The Brown Method isn’t hard. The hard part is the fear of doing it
As I worked on Addiction Is the Symptom with Dr. Brown, I became increasingly interested in undertaking her therapeutic process myself. The concepts I’d been dealing with in the manuscript made profound sense to me. Most people wouldn’t define me as an addict, although I am the child of two alcoholics. But I was gaining new clarity about myself and my relationships. I even felt better about some of the longstanding crap in my life, just from the shift in point of view.
“Wow,” I thought. “What if I actually did the step work?”
But I’m the skeptical type. I have to confess that despite all I’d been learning and feeling, I harbored suspicions that it was too good to be true. It was too “woo-woo”—in the shorthand Dr. Brown and I had been using in reference to how out-there her ideas and assertions can sound.

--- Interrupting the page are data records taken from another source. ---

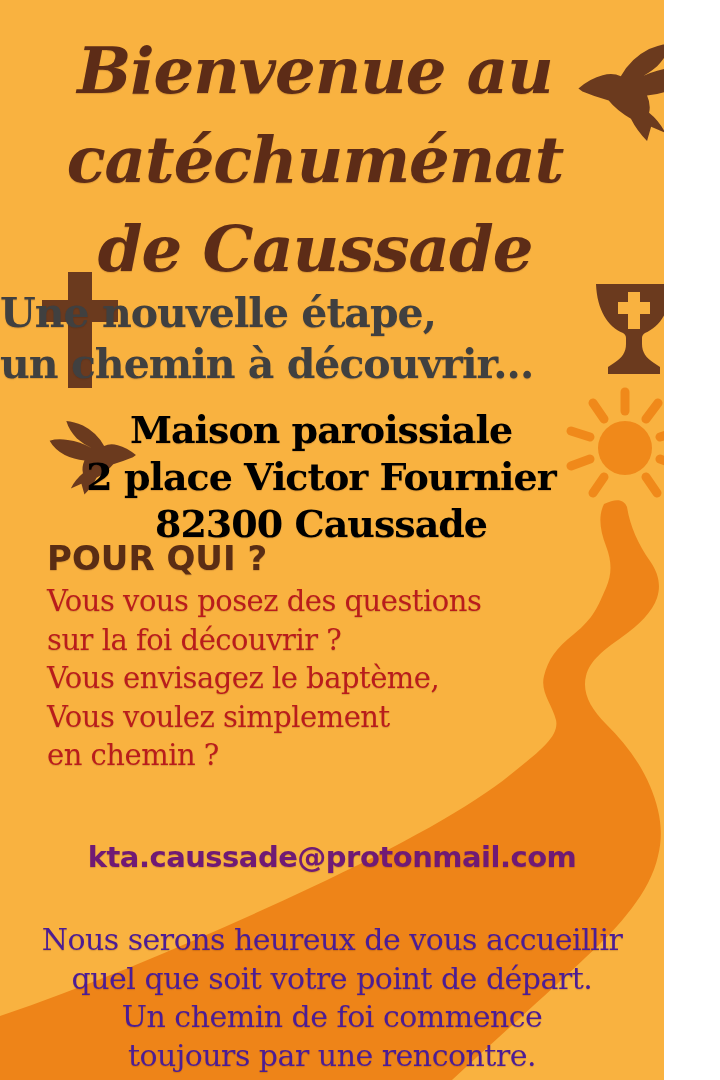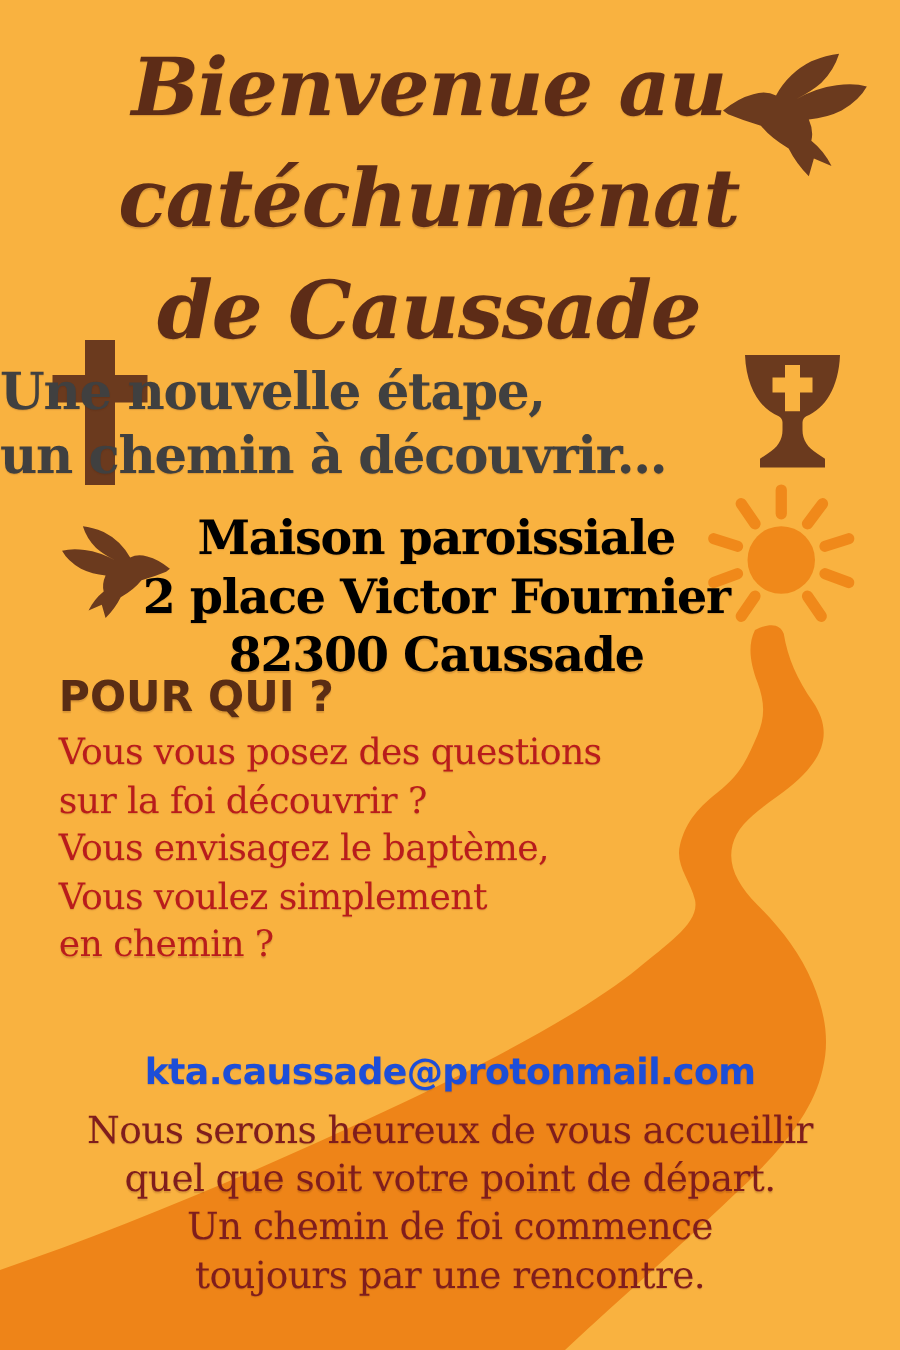--- a/index.html
+++ b/index.html
@@ -5,7 +5,7 @@
   html,body{margin:0;padding:0;}
   .poster{
     position:relative;
-    width:720px;height:1080px;
+    width:664px;height:1080px;
     background:#F9B240;
     overflow:hidden;
     font-family:"DejaVu Serif", serif;

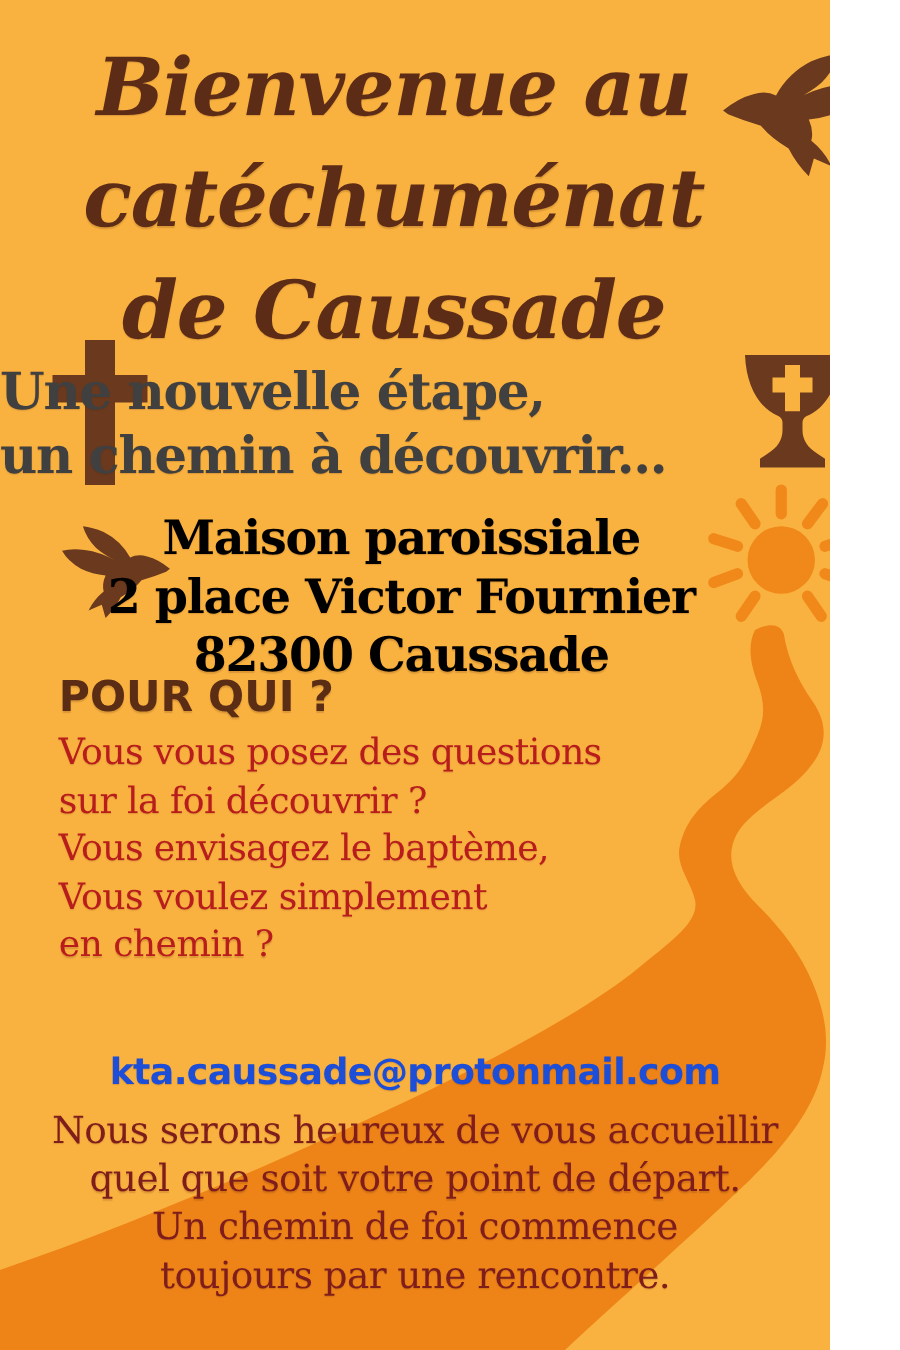--- a/index.html
+++ b/index.html
@@ -51,7 +51,7 @@
     left:0;right:0;top:840px;text-align:center;
     font-family:"DejaVu Sans", sans-serif;
     font-weight:bold;font-size:29px;
-    color:#1d4ed8;letter-spacing:-0.5px;
+    color:#701a75;letter-spacing:-0.5px;
   }
   .closing{
     left:0;right:0;top:886px;text-align:center;

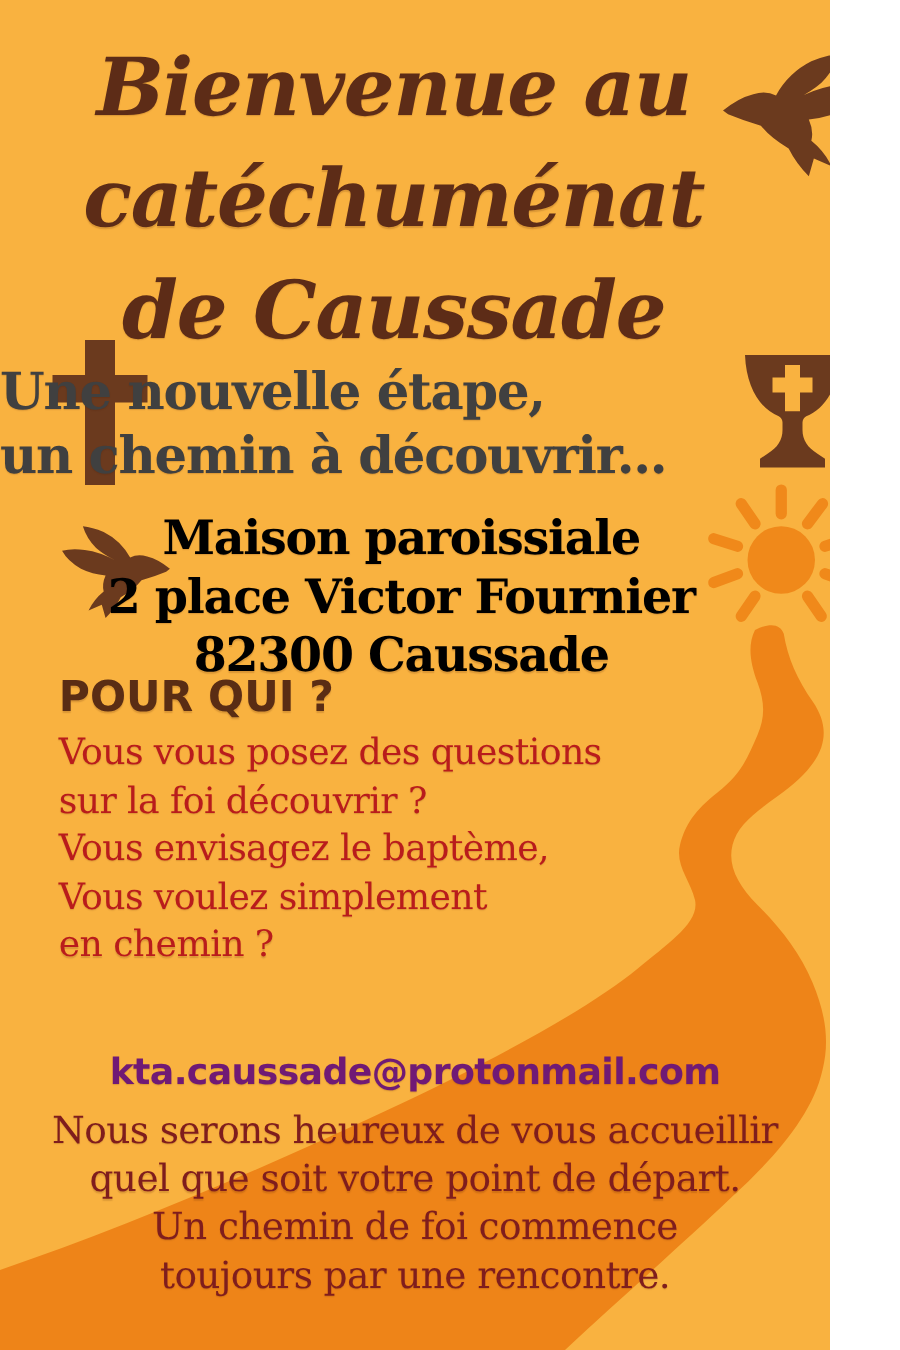--- a/index.html
+++ b/index.html
@@ -54,9 +54,9 @@
     color:#701a75;letter-spacing:-0.5px;
   }
   .closing{
-    left:0;right:0;top:886px;text-align:center;
+    left:0;right:0;top:921px;text-align:center;
     font-size:30px;line-height:38.5px;
-    color:#7f1d1d;letter-spacing:-0.5px;
+    color:#4c1d95;letter-spacing:-0.5px;
   }
 </style>
 </head>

“What If These People Are Nuts?”
“What if these people are nuts?” I said to myself half seriously as I sifted through the pile of testimonials from Dr. Brown’s former clients, deciding which to include in the book. I’d been working on this book for a year. I didn’t want to find out that Dr. Brown’s seemingly powerful process was actually making people more crazy, or crazy in a new way.

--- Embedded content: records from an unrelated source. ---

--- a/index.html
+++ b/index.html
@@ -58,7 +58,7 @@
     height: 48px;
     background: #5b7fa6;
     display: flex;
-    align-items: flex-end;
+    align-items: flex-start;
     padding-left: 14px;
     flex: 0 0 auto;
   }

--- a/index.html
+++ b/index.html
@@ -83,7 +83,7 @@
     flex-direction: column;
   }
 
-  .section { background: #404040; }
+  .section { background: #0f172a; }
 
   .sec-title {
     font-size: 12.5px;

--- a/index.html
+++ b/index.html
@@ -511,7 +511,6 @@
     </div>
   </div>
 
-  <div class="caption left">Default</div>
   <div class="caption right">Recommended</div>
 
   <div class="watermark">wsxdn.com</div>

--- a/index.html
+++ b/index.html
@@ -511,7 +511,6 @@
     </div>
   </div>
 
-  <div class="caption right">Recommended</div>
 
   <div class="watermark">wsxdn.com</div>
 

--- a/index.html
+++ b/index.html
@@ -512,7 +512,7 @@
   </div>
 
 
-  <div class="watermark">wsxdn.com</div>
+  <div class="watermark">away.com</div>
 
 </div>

Then I interviewed, in person, several of these former clients for a video we were making. Well. Doing the interviews, on two coasts, turned into quite an experience. And not because the airline left my luggage—and my warmest coat—in Chicago while sending me home from West Coast to East the day after a Nor’easter. It was because these former clients were uniformly and enviously calm, grounded, open, optimistic, and happy.

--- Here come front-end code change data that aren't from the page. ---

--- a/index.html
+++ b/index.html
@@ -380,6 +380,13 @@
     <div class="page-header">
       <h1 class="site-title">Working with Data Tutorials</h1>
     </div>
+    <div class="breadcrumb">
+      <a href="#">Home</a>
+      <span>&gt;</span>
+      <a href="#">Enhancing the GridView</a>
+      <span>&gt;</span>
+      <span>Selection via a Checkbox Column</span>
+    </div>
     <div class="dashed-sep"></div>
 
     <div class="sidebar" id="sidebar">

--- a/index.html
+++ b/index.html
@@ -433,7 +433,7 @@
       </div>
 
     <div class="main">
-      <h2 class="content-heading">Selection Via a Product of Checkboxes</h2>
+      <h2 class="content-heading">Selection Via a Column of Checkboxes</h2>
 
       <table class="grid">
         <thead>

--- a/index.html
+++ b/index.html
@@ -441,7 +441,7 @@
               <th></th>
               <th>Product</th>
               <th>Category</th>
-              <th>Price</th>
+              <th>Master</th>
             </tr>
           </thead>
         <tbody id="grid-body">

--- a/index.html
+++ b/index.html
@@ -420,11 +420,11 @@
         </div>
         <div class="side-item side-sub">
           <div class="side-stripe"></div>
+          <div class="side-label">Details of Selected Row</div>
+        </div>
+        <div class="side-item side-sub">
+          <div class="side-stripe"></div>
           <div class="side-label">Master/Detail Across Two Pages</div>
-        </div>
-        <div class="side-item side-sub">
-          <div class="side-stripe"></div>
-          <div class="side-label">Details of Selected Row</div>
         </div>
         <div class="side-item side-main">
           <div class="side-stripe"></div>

Mary cried—with gratitude for her new life. Carolena had just finished the step process, and I suspect her face hurt from smiling. Ernie had been suicidal before working with Dr. Brown 12 years before; it was hard to imagine that the mellow guy answering my questions had ever been in such a dark place.
Sold! I went home with more enthusiasm for the book and the work itself than ever. The book was almost done; it was time.
But I quickly found myself experiencing the very kinds of fears and doubts Dr. Brown talks about in the book (chapter 8, “Your Healing Is Up to You”). I grew really, really anxious. All these voices started coming at me: “I won’t be able to do a good enough job, and it won’t work.” “I’ll disappoint my facilitator” (in my case, Dr. Brown herself . . . yikes!). “What if it doesn’t work for me?” “What if Dr. B is nuts, and I just haven’t figured that out yet?” (That last one is not in the book.) And of course, “How am I going to make time for this?” Really, Laura? You can’t manage 20 minutes a day plus a 10-minute phone call or even faster email?
Ready, Set, Jump!
“You have to get off the fence,” Dr. Brown told me. “You’ll feel much better.” Dr. Brown’s client Chris had said as much in his interview: the process was simple; the hard part was the fear of doing it.
I recalled an event from my childhood. My mother had taken my sister and me to the public pool. There was a high-dive, and I was afraid to go off. How old was I? I’m not sure, but still in the single digits. That thing looked like the Empire State Building.
Finally, I revolved to do it. I joined the line of kids waiting to climb the ladder. Then I was climbing the ladder. My resolve began to buckle, but with other kids behind me, I couldn’t very well back down. Actually, I recall another kid doing just that, awkwardly forcing several others to get off the ladder. Whether it was courage or fear of embarrassment that kept me going, I can’t say. So then I was there, with that long plank in front of me, that water so far below.
I jumped.
I loved it. I spent the rest of the afternoon waiting in line, climbing, and leaping. It was exhilarating.
Dr. Brown was right, of course. As soon as I made the commitment to do the step work, I felt better. Then I in fact began, and I felt even better. Ralph Waldo Emerson said it: “Do the thing you fear, and the death of fear is certain.”
And then I finished, and, I’ll be damned, life changed. I changed. But that’s for other posts.